Code change snippets:

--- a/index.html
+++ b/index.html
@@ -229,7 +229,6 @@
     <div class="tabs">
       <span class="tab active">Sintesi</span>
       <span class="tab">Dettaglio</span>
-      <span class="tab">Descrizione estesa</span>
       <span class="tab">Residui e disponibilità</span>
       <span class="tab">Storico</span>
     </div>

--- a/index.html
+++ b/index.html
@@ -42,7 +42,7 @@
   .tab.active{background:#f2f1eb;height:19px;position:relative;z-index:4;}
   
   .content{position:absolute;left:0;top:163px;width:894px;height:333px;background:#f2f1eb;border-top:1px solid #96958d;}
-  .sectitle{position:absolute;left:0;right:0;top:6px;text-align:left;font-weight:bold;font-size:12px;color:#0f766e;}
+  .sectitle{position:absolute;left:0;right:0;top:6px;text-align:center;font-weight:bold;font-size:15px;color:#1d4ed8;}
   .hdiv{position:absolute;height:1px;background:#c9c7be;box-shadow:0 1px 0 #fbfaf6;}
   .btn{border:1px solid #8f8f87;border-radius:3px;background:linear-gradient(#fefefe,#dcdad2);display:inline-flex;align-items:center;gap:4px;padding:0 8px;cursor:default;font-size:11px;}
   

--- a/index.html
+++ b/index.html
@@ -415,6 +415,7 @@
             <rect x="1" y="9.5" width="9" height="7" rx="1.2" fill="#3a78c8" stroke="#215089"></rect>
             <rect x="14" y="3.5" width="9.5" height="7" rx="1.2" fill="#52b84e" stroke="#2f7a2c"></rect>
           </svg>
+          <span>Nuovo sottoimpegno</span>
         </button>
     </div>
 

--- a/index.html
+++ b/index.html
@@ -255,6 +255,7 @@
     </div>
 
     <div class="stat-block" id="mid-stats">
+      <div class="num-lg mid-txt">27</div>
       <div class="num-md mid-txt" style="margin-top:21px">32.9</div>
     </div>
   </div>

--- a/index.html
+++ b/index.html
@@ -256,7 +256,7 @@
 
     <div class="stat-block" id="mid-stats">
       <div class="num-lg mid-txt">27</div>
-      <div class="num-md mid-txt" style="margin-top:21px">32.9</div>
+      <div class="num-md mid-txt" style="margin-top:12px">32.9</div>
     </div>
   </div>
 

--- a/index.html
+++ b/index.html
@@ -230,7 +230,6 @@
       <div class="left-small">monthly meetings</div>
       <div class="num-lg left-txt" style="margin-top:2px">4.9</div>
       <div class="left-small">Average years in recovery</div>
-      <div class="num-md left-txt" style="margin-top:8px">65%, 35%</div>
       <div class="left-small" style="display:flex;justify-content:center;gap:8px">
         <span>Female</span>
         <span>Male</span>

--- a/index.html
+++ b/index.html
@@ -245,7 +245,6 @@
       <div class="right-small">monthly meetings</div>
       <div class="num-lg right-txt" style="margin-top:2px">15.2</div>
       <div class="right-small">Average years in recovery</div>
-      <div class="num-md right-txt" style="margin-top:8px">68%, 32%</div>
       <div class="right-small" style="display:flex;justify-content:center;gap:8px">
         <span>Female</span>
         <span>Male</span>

--

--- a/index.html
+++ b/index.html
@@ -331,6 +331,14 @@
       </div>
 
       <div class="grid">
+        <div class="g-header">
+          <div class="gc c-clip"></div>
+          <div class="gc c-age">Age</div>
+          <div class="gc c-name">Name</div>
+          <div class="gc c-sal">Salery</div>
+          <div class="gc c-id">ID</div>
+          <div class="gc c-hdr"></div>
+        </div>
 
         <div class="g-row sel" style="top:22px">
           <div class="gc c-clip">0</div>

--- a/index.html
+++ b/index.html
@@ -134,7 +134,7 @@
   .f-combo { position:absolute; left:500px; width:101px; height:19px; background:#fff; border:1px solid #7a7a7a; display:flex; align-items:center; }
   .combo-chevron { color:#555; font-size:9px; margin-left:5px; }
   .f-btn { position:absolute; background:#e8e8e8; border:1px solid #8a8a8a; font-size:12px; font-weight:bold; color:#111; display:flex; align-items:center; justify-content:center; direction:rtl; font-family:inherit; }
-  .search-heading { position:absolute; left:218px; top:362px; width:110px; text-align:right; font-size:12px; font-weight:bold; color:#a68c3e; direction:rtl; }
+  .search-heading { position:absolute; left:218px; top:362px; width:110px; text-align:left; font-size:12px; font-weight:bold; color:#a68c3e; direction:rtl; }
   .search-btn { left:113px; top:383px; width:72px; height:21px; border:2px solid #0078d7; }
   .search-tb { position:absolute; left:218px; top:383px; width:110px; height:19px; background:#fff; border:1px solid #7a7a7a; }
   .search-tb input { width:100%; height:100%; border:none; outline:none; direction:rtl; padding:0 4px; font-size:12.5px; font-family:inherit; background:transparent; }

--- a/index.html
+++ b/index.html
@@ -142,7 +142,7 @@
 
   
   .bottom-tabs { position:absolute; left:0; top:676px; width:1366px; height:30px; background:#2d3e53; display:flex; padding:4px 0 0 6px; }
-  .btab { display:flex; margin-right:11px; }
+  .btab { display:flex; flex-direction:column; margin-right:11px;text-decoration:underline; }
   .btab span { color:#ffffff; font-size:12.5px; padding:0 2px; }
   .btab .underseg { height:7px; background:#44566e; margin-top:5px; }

▶ [Task goal] Given the records above, restate word for word only the lines starting at the one with "position:absolute; background:#e8e8e8; border:1px" and ending at the one with "top:362px; width:110px; text-align:right;".

▶ [Answer to this exercise]
   .f-btn { position:absolute; background:#e8e8e8; border:1px solid #8a8a8a; font-size:12px; font-weight:bold; color:#111; display:flex; align-items:center; justify-content:center; direction:rtl; font-family:inherit; }
-  .search-heading { position:absolute; left:218px; top:362px; width:110px; text-align:right; font-size:12px; font-weight:bold; color:#a68c3e; direction:rtl; }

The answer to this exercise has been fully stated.